[Screenshot and code edit data]
_ _ _

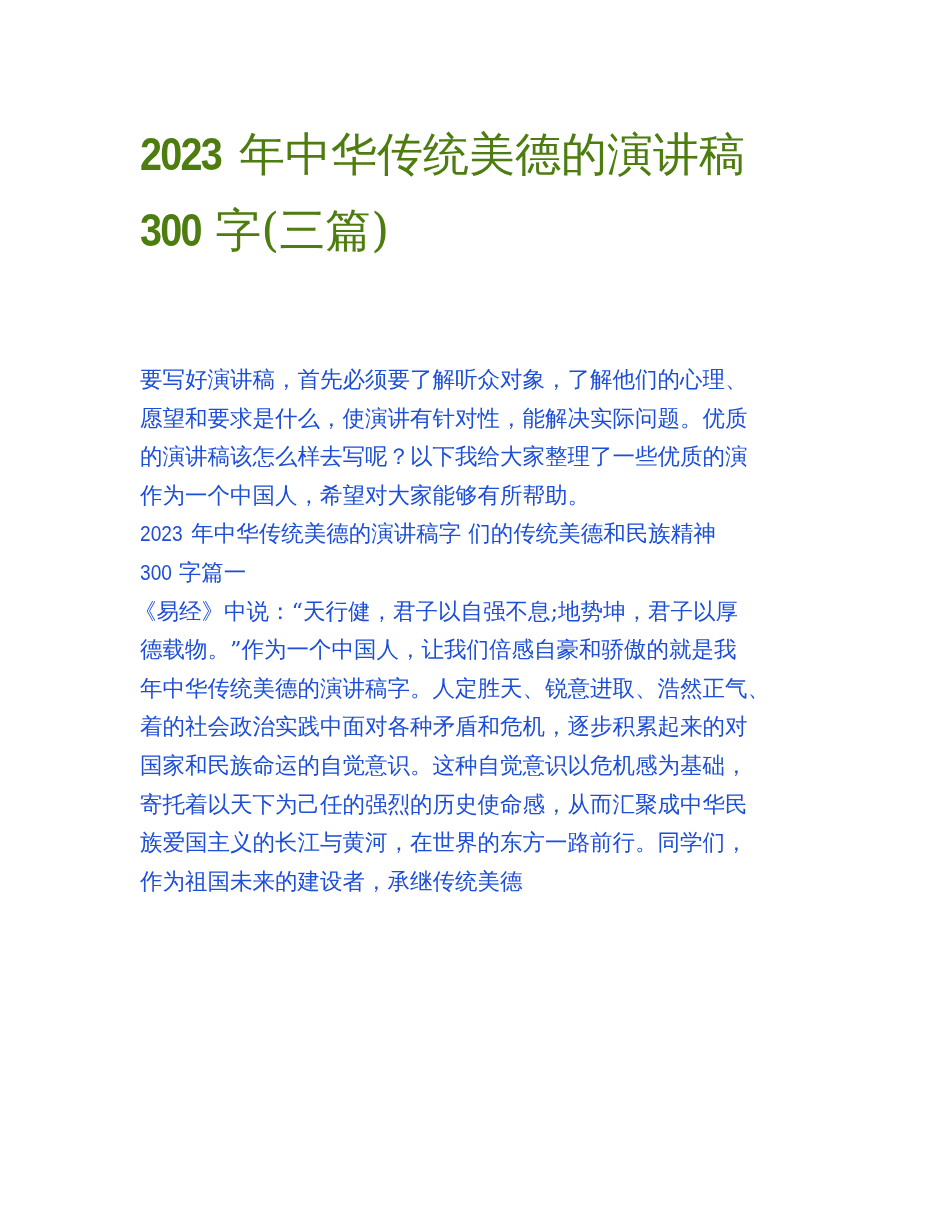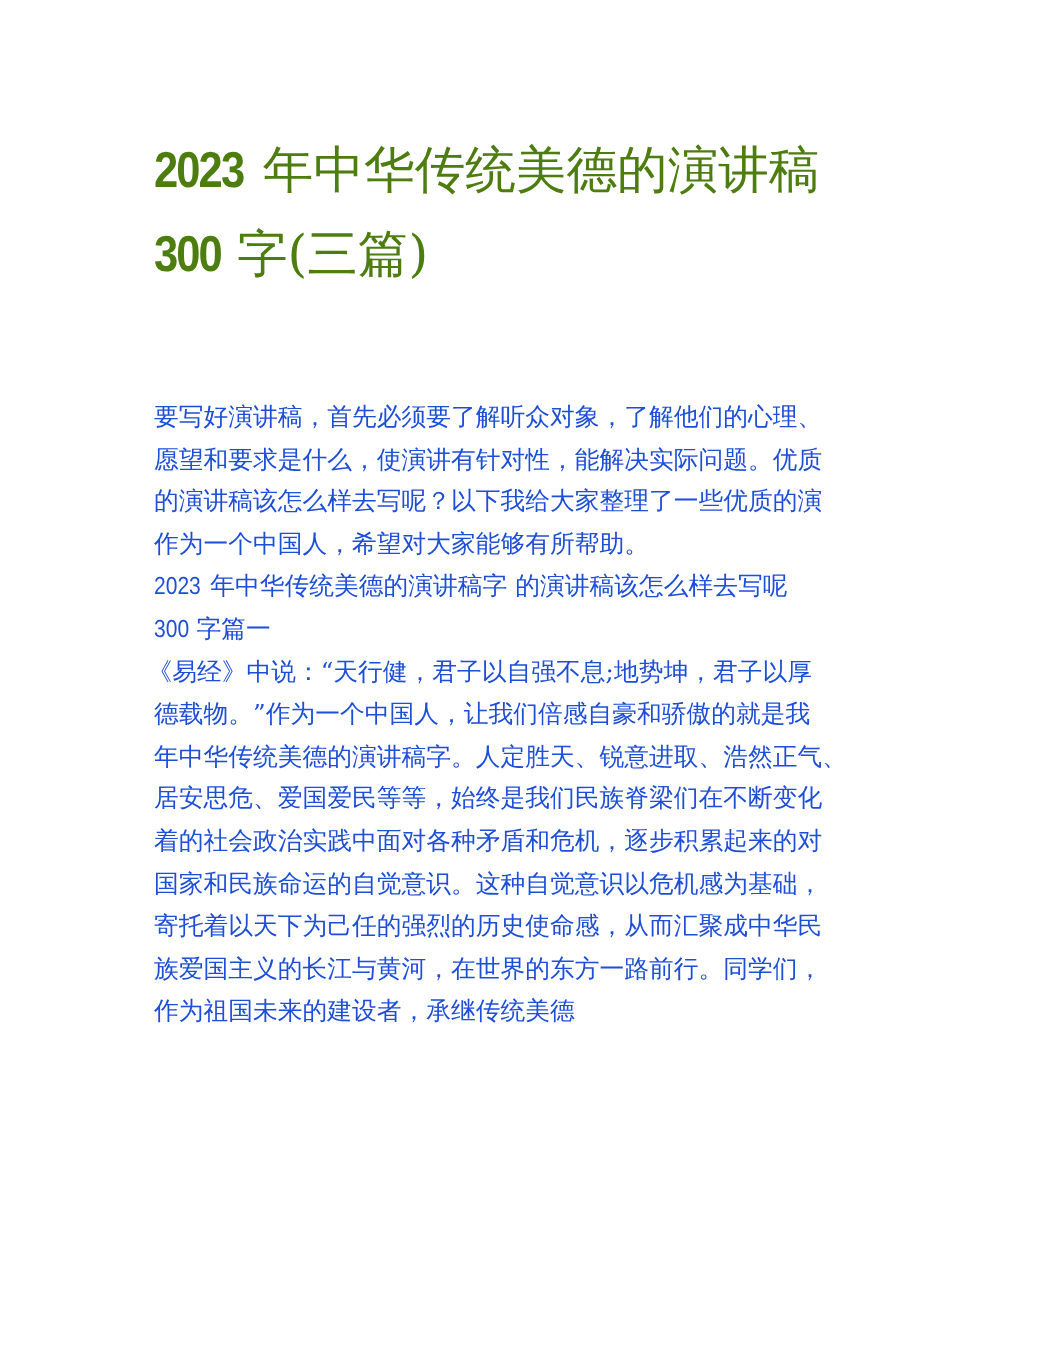--- a/index.html
+++ b/index.html
@@ -84,29 +84,28 @@
 
   <div class="body-text">
     <div>
       <span class="line">要写好演讲稿，首先必须要了解听众对象，了解他们的心理、</span>
       <span class="line">愿望和要求是什么，使演讲有针对性，能解决实际问题。优质</span>
       <span class="line">的演讲稿该怎么样去写呢？以下我给大家整理了一些优质的演</span>
       <span class="line">作为一个中国人，希望对大家能够有所帮助。</span>
     </div>
 
     <div>
-      <span class="line"><span class="sans-num">2023</span><span> 年中华传统美德的演讲稿字 的演讲稿该怎么样去写呢</span></span>
+      <span class="line"><span class="sans-num">2023</span><span> 年中华传统美德的演讲稿字 们的传统美德和民族精神</span></span>
       <span class="line"><span class="sans-num">300</span><span> 字篇一</span></span>
     </div>
 
     <div>
       <span class="line indent-quote">《易经》中说：“天行健，君子以自强不息;地势坤，君子以厚</span>
       <span class="line">德载物。”作为一个中国人，让我们倍感自豪和骄傲的就是我</span>
       <span class="line">年中华传统美德的演讲稿字。人定胜天、锐意进取、浩然正气、</span>
-      <span class="line">居安思危、爱国爱民等等，始终是我们民族脊梁们在不断变化</span>
       <span class="line">着的社会政治实践中面对各种矛盾和危机，逐步积累起来的对</span>
       <span class="line">国家和民族命运的自觉意识。这种自觉意识以危机感为基础，</span>
       <span class="line">寄托着以天下为己任的强烈的历史使命感，从而汇聚成中华民</span>
       <span class="line">族爱国主义的长江与黄河，在世界的东方一路前行。同学们，</span>
       <span class="line">作为祖国未来的建设者，承继传统美德</span>
     </div>
   </div>
 
 </div>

_ _ _

- **PROMPT**
Report every line in the data that holds "年中华传统美德的演讲稿字", copying each one.

- **TASK RESULT**
-      <span class="line"><span class="sans-num">2023</span><span> 年中华传统美德的演讲稿字 的演讲稿该怎么样去写呢</span></span>
+      <span class="line"><span class="sans-num">2023</span><span> 年中华传统美德的演讲稿字 们的传统美德和民族精神</span></span>
       <span class="line">年中华传统美德的演讲稿字。人定胜天、锐意进取、浩然正气、</span>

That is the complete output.